I realized something important as I was preparing to share this reflection: if you want to get to be clever, tell cute stories and funny jokes, if you want to draw on amusing anecdotes… don’t choose Ash Wednesday as the day to start your devotional series. It’s always nice to start something like this with a sort of ice-breaker, a little story to get us all on the same wavelength, but it’s very difficult to find funny Ash Wednesday jokes to break the ice.
Maybe that’s the thing about Ash Wednesday though, and the thing about Lent; we’re all on the same wavelength even without the cute anecdotes, because we all know what it feels like to weep, to mourn, to have our hearts broken.

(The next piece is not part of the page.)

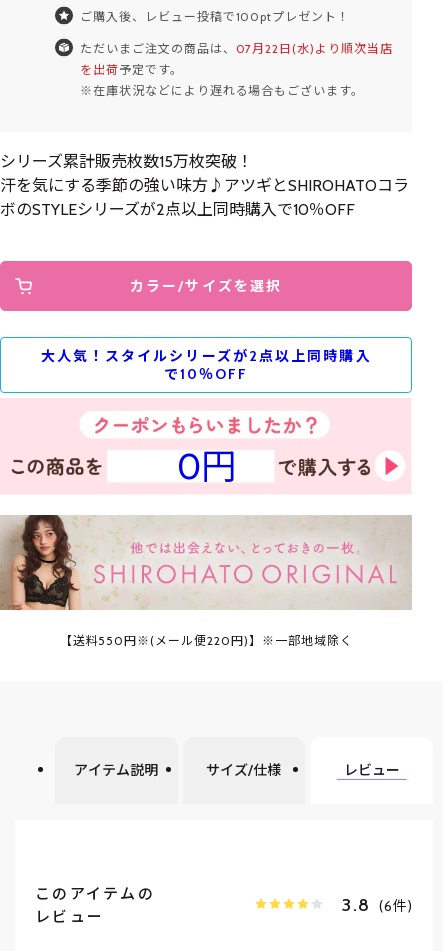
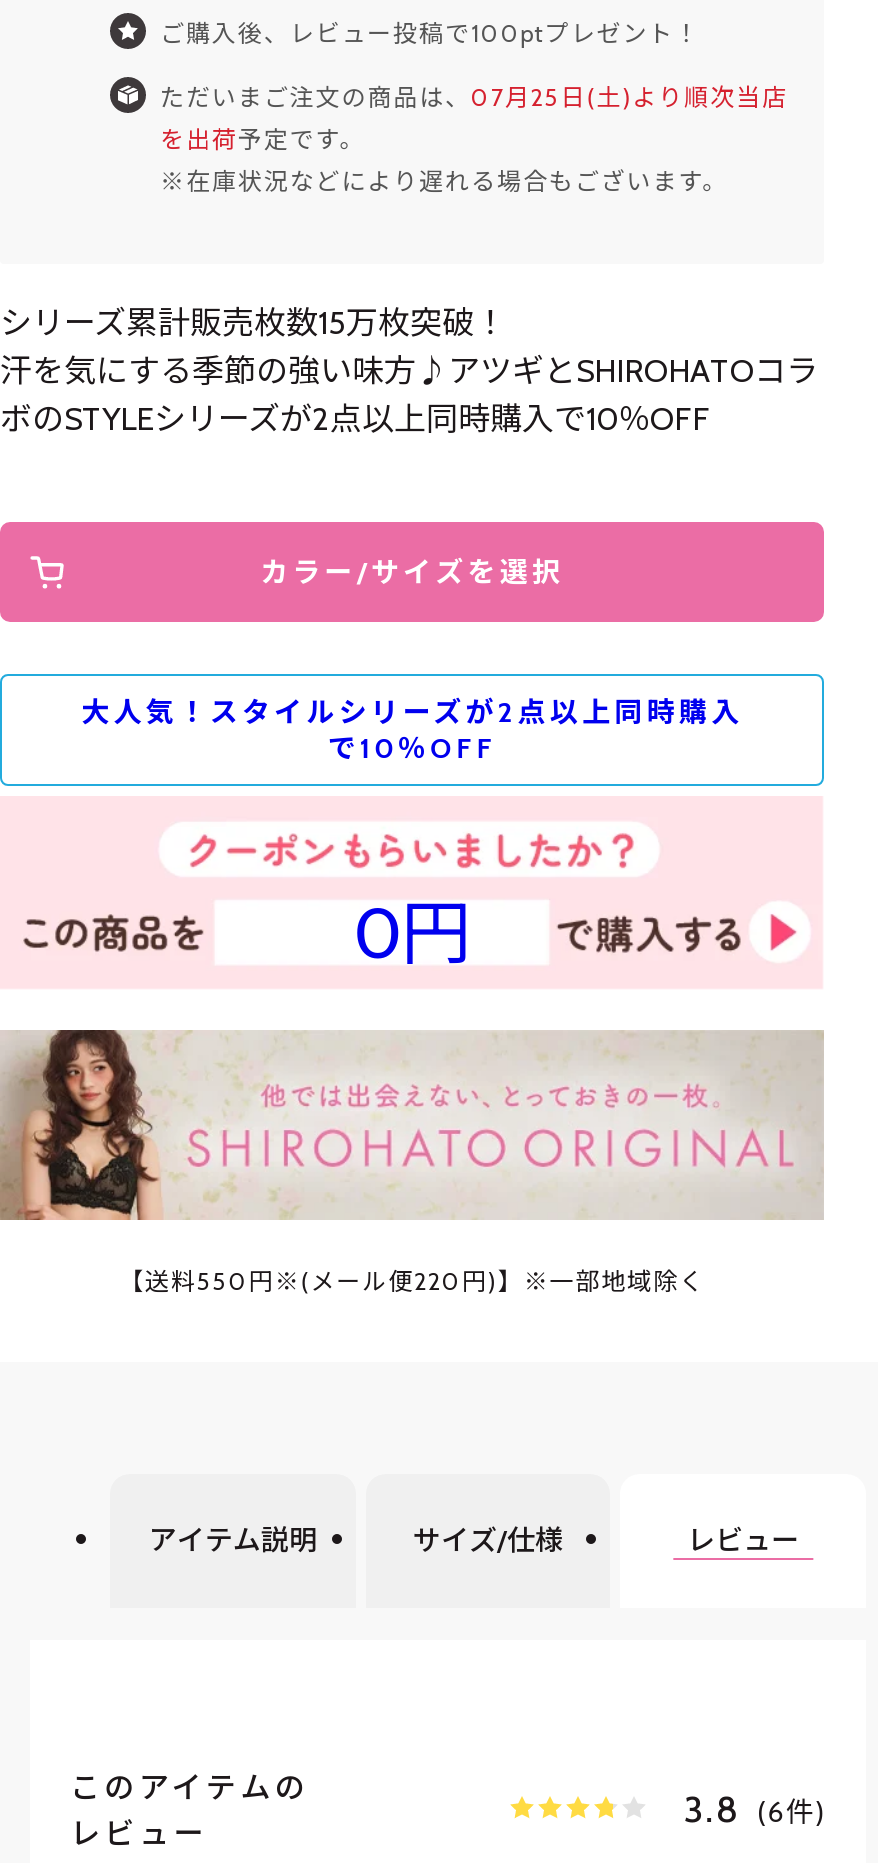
- ただいまご注文の商品は、07月22日(水)より順次当店
+ ただいまご注文の商品は、07月25日(土)より順次当店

Ash Wednesday is the first day of the liturgical season of Lent–a season that has not typically been a big part of Baptist life. Maybe, like me, you can remember first being aware that there were people walking around with vaguely cross-shaped smudges on their foreheads. I remember it clearly–we lived in suburban Chicago when I was in junior high, and there was a group of kids who divided their days between the nearby Catholic school and our public middle school. At an age where all any of us wanted was to blend in, I can’t help but wonder what it must have been like for those 12- and 13-year-olds to bear the Lenten ashes through the raucous hallways of junior high.
I thought of them years later, when I was in seminary and participated in an Ash Wednesday service for the first time. I remember the feel of the worship leader’s thumb, crossing my forehead with ashes, and I remember hearing the words “Remember you are dust, and to dust you will return.” I remember, for the first time, being aware that Easter was more than a single day with its “He Lives!” hymns and its bunnies and baskets… how the observance of Lent could deepen my connection with the God who came to earth not just to die, but to walk with us through life, all the way to the cross, and beyond.
Like Advent, Lent is a season of anticipation. In Advent we anticipate the coming newborn King; in Lent we anticipate his cross and empty tomb. In Advent, we follow the star to Bethlehem; during Lent we turn our hearts, as Jesus did, toward Jerusalem. With him, we anticipate that last Passover festival, the Hosannah-filled and palm-lined entry into the city, the days of trial, nights of betrayal, and the final hours of agony; we anticipate the three days of waiting, and we anticipate at last his triumph over death.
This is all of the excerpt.